Two of my favourite people are SJs and I don't understand sensor hatred at all. I just don't like close minded gits and they come in all sorts...LOL


----------



## Khalrin

bethdeth said:


> I have a broad cross section of types as friends and it really doesn't matter what type they are....just as long as they are fairly down to earth, approachable and open minded. In other words, relatively healthy minded individuals. Of course it's fascinating to watch how people approach things and communicate ideas but you really can't take it any more serious than that and start ascribing general human traits and forcing them onto a particular group. It reeks of typism.


This, a million times. The group of friends I'm in has recently split (irreconcilably, it seems) because of an issue that arose from lack of communication. This problem was compounded, however, by typism on the part of one person - at one point I think this person, an xNFP, even said the Je worldview is wrong and the Ji view is the only correct one.

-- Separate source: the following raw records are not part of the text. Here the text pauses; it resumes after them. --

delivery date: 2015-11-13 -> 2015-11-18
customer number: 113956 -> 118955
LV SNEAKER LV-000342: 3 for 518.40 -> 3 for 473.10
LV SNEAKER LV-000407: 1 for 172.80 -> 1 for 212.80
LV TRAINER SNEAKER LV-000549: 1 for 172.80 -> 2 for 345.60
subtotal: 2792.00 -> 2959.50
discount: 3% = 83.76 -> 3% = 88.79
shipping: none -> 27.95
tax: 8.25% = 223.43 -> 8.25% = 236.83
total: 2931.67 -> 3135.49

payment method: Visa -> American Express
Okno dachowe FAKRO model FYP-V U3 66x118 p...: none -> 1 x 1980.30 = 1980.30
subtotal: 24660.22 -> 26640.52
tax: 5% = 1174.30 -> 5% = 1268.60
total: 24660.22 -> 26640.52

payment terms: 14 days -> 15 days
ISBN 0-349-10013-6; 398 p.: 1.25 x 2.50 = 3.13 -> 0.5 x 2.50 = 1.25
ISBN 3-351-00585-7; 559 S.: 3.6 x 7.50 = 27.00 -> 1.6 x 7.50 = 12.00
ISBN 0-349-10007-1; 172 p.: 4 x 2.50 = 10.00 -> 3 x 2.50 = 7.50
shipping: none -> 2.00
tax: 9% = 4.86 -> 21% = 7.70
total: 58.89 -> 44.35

Anyway, I agree with the notion that people should have good friends, regardless of type. I've had more bad experiences with ISFJs than with any other type, but I don't hold it against the type - just the individuals. Therefore, to answer the question in the thread: I like NTs as much as I like anyone else.


----------



## Chipps

WickedQueen said:


> Although they don't brag about how good they are, I can sense the "I'm a high class person" aura from them. It's a mixture of self-righteous, confidence, and arrogance. Not in extreme level, but it's there.


I laughed so hard when I read this. I cant speak for other NT's but its true for me. I know I'm not better than anyone else, but there this little place in my mind where I reign supreme over everyone around me. NT's seem to be very good at projecting this attitude. If you ask me I would attribute it to the fact that other people just dont meet the standard NTs set for themselves. It really is high. I think it seems arrogant because there is no real driving force behind it. It comes from inside that specific person. I hold myself to ridiculously high standards. I think its the need for control so its shown in the form of discipline. Mind over matter type of thing. No excuses. To other person that ideology seems extreme but thats the norm for me. Its easy for me.

I personally do know that I have that "aura". People have told me time and again throughout my life that I am intimidating when they first meet me. Doesn't bother me though. I think I avoid a lot unnecessary situations because of it. When I don't want to be bothered I shut down and block other people out. I can become very unapproachable and standoffish when I want to be. That being said, I'm actually quite charming once I open my mouth and start talking and I'm a good story teller and conversationalist so that saves me a lot. I very aware of when to project said aura and when to be an open book. Though, other NT's might not. 

Very observant of you to notice that though.


----------



## Pianoasis

chaeriean said:


> i like nts, a lot. i have a feeling most of them don't like sjs, though. who knows. entps are cool, i enjoy hanging out with them and all of the entps i have met have been good people. i like most of the entps on this forum that i've seen. my favorite nt group is probably entj, or intp.


I gotta be honest SJs can bug the crap outta me haha. Mostly because they put on these big fake smiles and dance around like the world is a bowl of rainbows, but when they are being legit, they're pretty cool roud:


----------



## Pianoasis

WickedQueen said:


> I think we have different opinion when it comes to definition of arrogance.
> The NTs has this "I'm better than thou" attitude, while the NFs has the "I'm holier than thou" attitude. Once again, not every NT and NF has the same level of arrogance, most of their arrogance does not in the extreme level either, but it's there.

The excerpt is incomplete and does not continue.